What would you do if you faced an ethical dilemma? Decide now, before it happens, and you are more likely to follow the correct path.
Someone who was a mentor to me early in my career is in Federal prison right now for taking funds from client accounts and using them to operate his business. Certainly wrong, and you would never do anything like that, right?
It is not likely that he woke up one day and said, “Gee, the sun is shining, it’s a beautiful day, I think I’ll grab a few million bucks from my clients.” Getting to that point was a gradual process. He was in a tough, perhaps desperate situation, so he justified moving some money. He may have believed he would pay the money back when things got better. But things never got better, and he ended up stealing $5 million. He may have thought of it as “borrowing.” He may even have believed he was doing the right thing because he was keeping his company going and paying his employees.
We hear all the time about someone who was a trusted bookkeeper for a small business for 30 years, until one day it is discovered that they embezzled $500,000. In most cases, they did not set out to steal hundreds of thousands of dollars from their employer. Often it starts because they are a little short of cash, so they borrow $50 from petty cash until payday. Maybe they even pay it back the first few times. Then one day they need $300 to get their car repaired. Pretty soon they are writing checks for hundreds or thousands of dollars.
You may think of yourself as an honest person, but do you know what you would do if you were faced with a choice to do either the right thing or the expedient thing? This is not just about money. Ethical “shortcuts” take many different forms. It might mean doing something underhanded to a colleague or competitor, or lying to a client.
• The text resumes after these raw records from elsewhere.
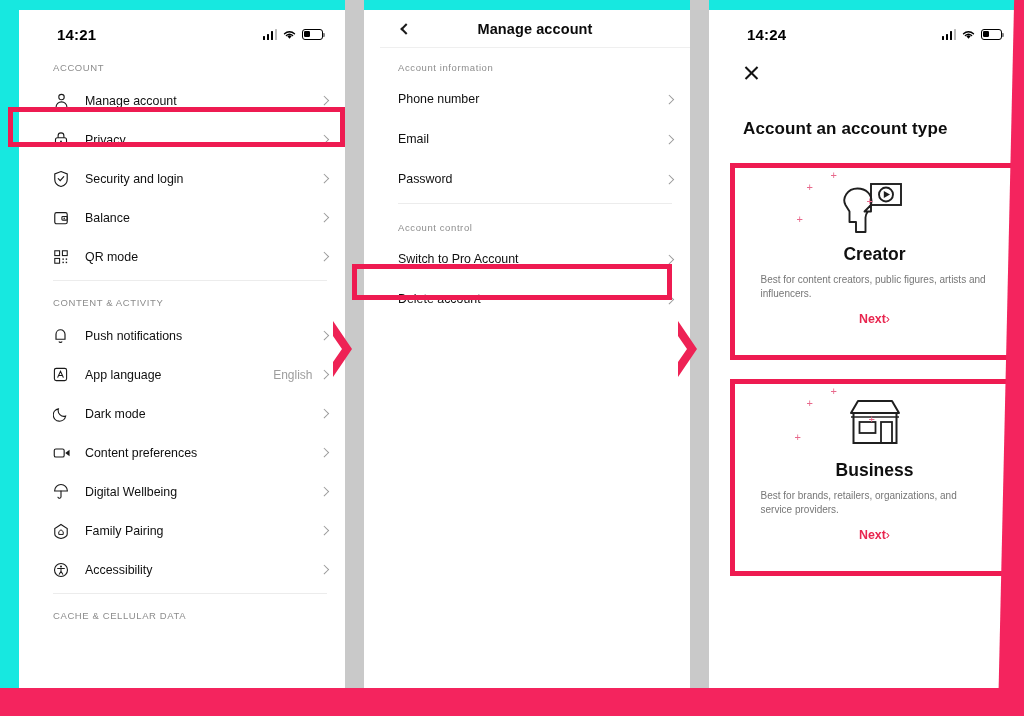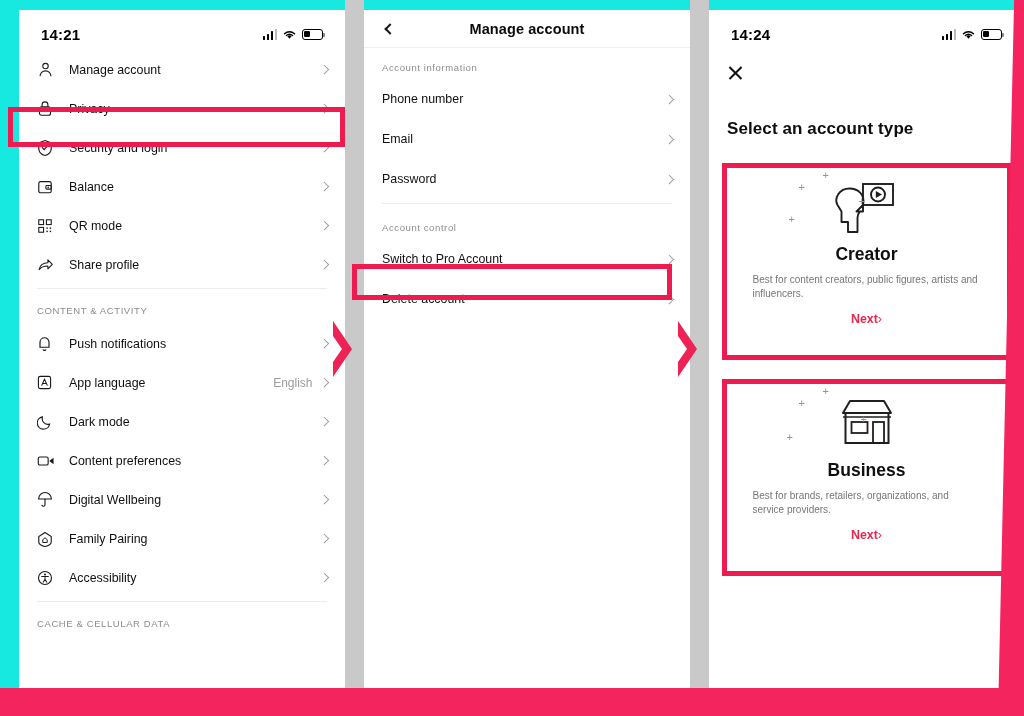"14:21" .phone { padding-left: none -> 16px }
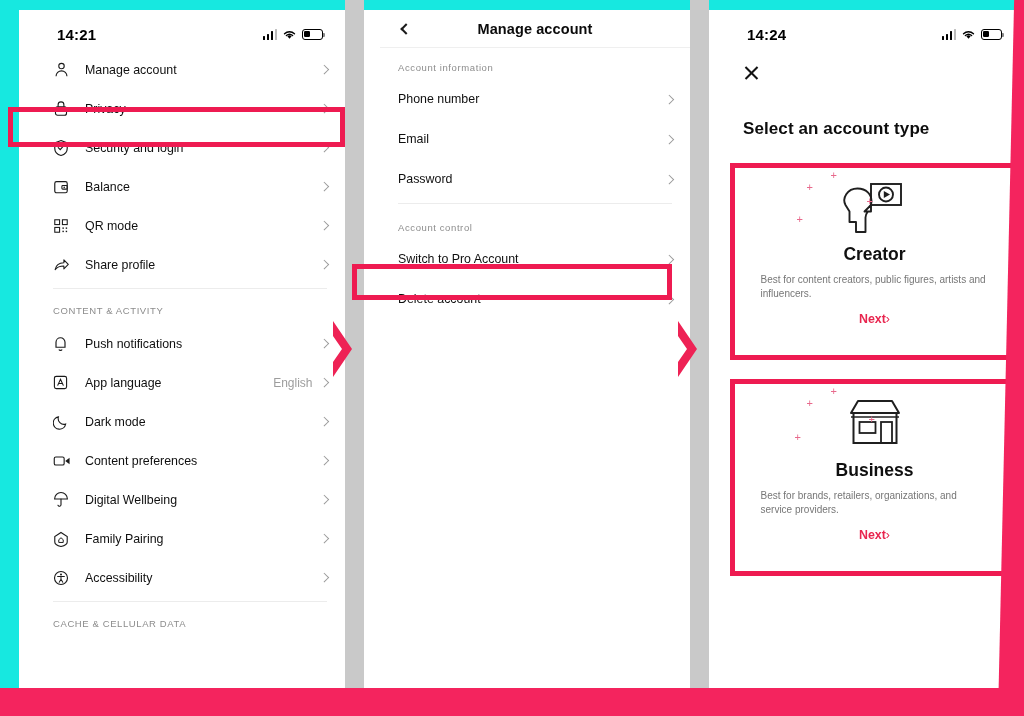"ACCOUNT" div.sect { html: none -> <div>ACCOUNT</div> }
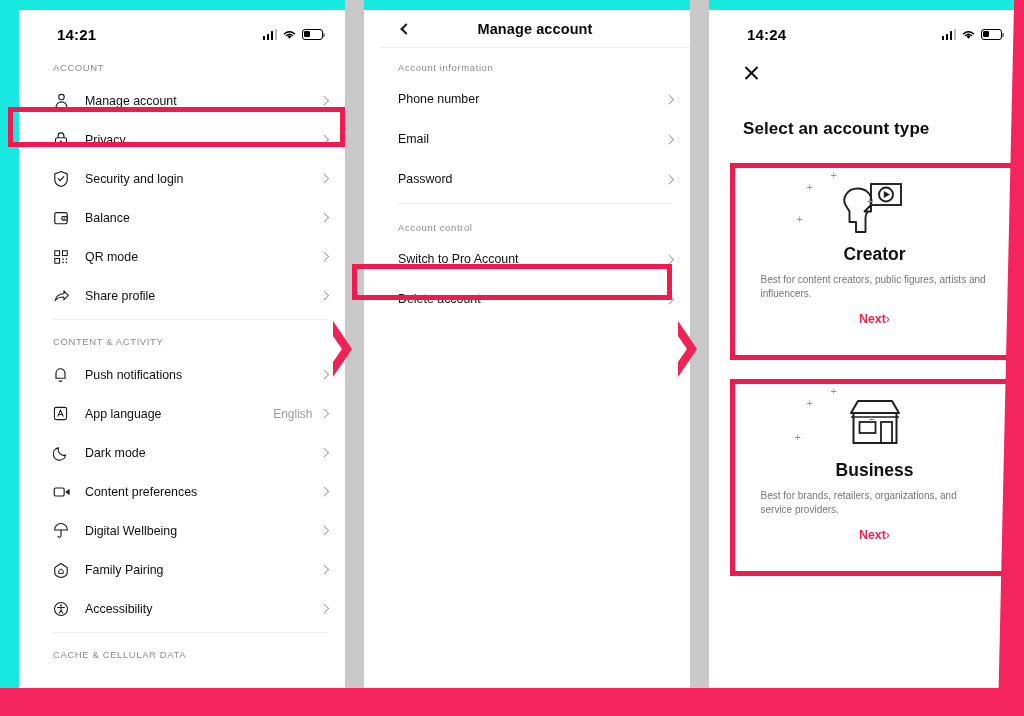"Select an account type" div.p3-title { text: Select -> Account }
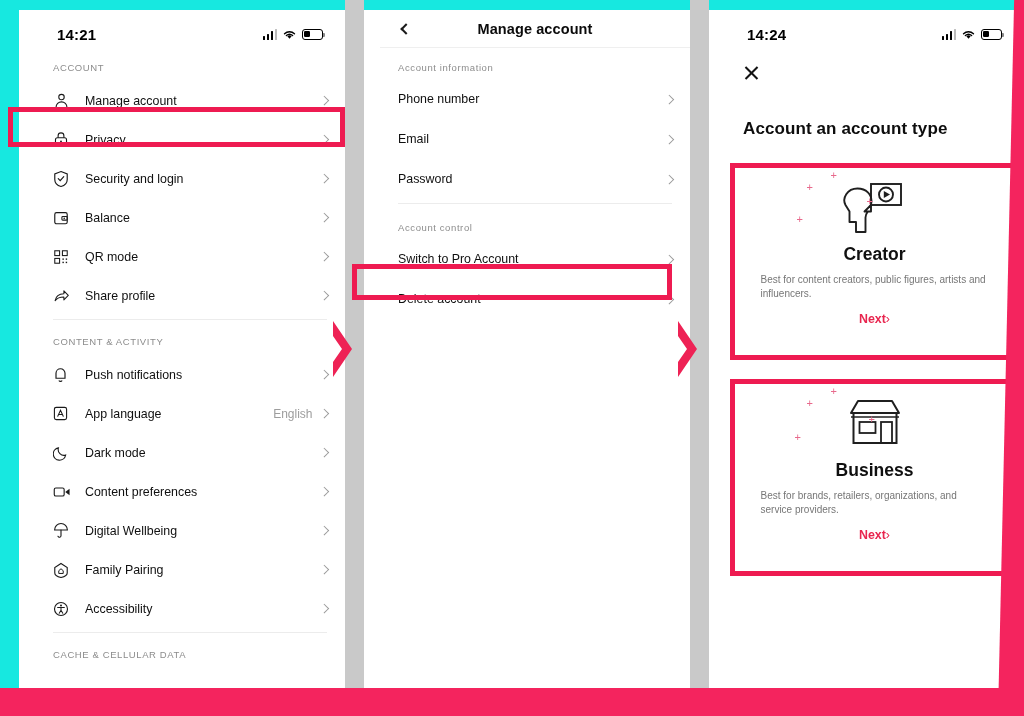"Share profile" div.row { html: <div> <span> <svg> <path></path> </svg> </span> <span>Share profile</span> <i></i> </div> -> none }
Once someone takes that first step to do something that is unethical, immoral or illegal, the next step becomes easier. Each step is a decision, and each step takes them away from the right path.
Decide right now that you will always do the right thing. Making the commitment when the choice is not staring you in the face will make it easier to do what you need to do when you encounter what could be a tough choice.
Doing the right thing may be painful at the time, but there is a reason it is called the “right” thing.